One would use it like this, in case of a function with 3 parameters whose 3rd parameter doesn't allow implicit conversions:
function(ParamType1 param1, ParamType2 param2, ForcedType<ParamType3> param3);
I'm using a test framework (tut) and noticed a lot of repeatability so I started to abstract out the predicate functions i needed. Below is a simplified example.
It works but I was hoping I could all do it in one line. The problem is when i try to instantiate the derived predicate class inline it fails to compile. Any ideas why?
#include <string>
#include <functional>
#include <iostream>
using namespace std;
template <class T>
struct TestPredicate : public binary_function<T,T,bool>
{
virtual bool operator() (const T& expected, const T& data) const = 0;
};
template <class T>
struct IsEqual : public TestPredicate<T>
{
virtual bool operator() (const T& expected, const T& data) const
{
cout << "IsEqual: " << expected << ", " << data << endl;
return data == expected;
}
};
template <class T>
struct IsNotEqual : public TestPredicate<T>
{
virtual bool operator() (const T& expected, const T& data) const
{
cout << "IsNotEqual: " << expected << ", " << data << endl;
return data != expected;
}
};
struct Tester
{
template <class T>
void test( const T& data, const T& expected, TestPredicate<T>& value_condition )
{
if ( value_condition( expected, data ) )
{
cout << "PASSED" << endl;
}
else
{
cout << "FAILED" << endl;
}
}
};
int main()
{
Tester test;
string data("hello");
string expected("hello");
// this doesn't compile with an inline instantiation of IsEqual
//test.test( data, expected, IsEqual<string>() ); // compilation error (see below)

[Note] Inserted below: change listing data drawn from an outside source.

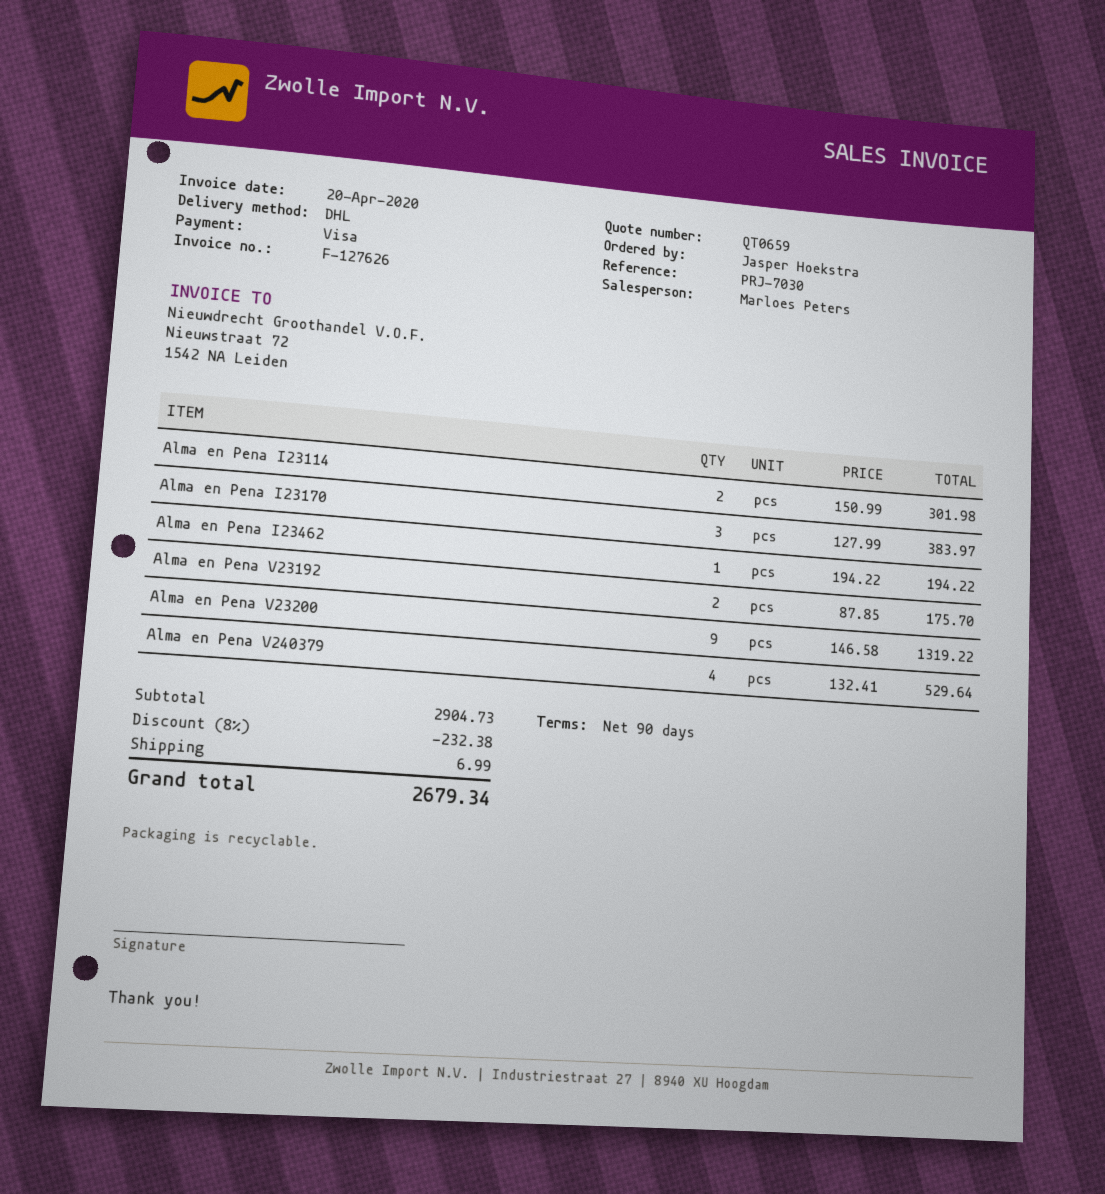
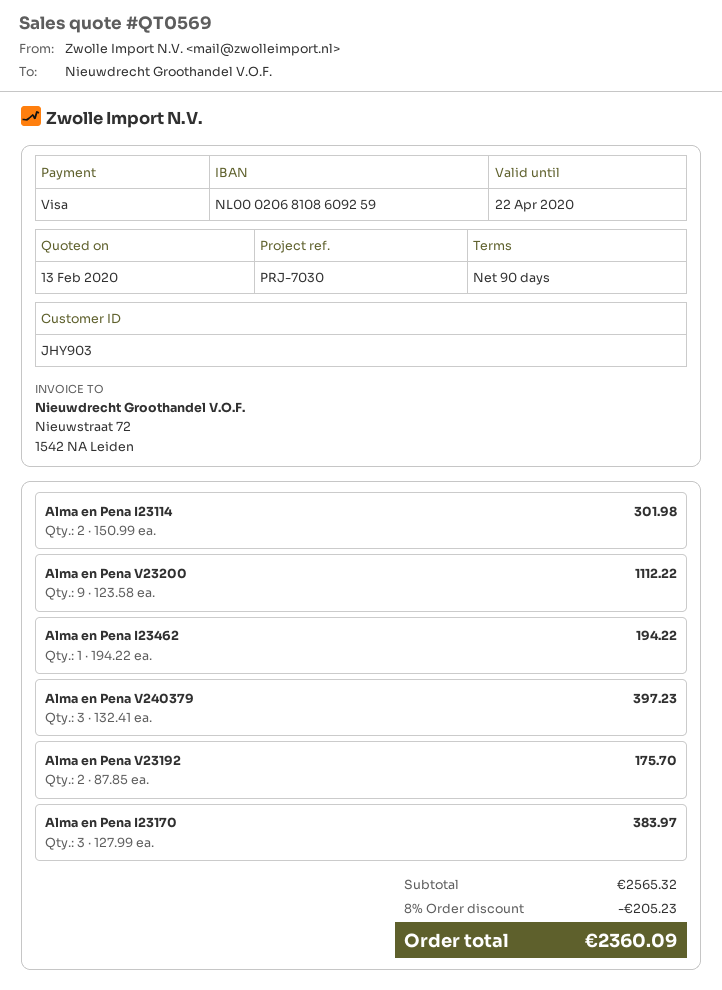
quote number: QT0659 -> QT0569
Alma en Pena V23200: 9 x 146.58 = 1319.22 -> 9 x 123.58 = 1112.22
Alma en Pena V240379: 4 x 132.41 = 529.64 -> 3 x 132.41 = 397.23
subtotal: 2904.73 -> 2565.32
discount: 8% = 232.38 -> 8% = 205.23
shipping: 6.99 -> none
total: 2679.34 -> 2360.09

// this works with an explicit instantiation of IsEqual
IsEqual<string> pred;
test.test( data, expected, pred );
return 0;
}
Compilation Output:
test2.cpp: In function ‘int main()’:
test2.cpp:61:48: error: no matching function for call to ‘Tester::test(std::string&, std::string&, IsEqual<std::basic_string<char> >)’
test2.cpp:61:48: note: candidate is:
test2.cpp:40:8: note: void Tester::test(const T&, const T&, TestPredicate<T>&) [with T = std::basic_string<char>]
test2.cpp:40:8: note: no known conversion for argument 3 from ‘IsEqual<std::basic_string<char> >’ to ‘TestPredicate<std::basic_string<char> >&’
Using g++ 4.6.3
In addition to the other answers, you don't really need runtime polymorphism with virtual functions. You could just make the tester take another template parameter:
template<class T, class Pred>
void test( const T& data, const T& expected, Pred value_condition )
Your Tester::test method needs to take a const reference to the predicate to work with both instantiations.
Temporary object are always const, that is way in test.test( data, expected, IsEqual<string>() ); IsEqual<string>() is of type const TestPredicate<T>.
The explanation to why the compiler complains is both simple and... a bit disheartening.
The C++ Standard rules out that a temporary object (such as created by the expression IsEqual<string>()) can be bound to a const reference, in which case its lifetime is extended to that of the reference.
Because Stroustrup feared that binding to non-const references would only be a source of bugs, it is not however allowed. With hindsight, it turns out that the absence of symmetry is often more surprising; VC++ allows binding to non-const references (as an extension). In C++11, the balance is somewhat restored by allowing binding to "reference reference" (&&), though it still leaves a gap...
... and leaves us in the unpleasant situation you find yourself in.
On the web this is may be referred to as the Most important const.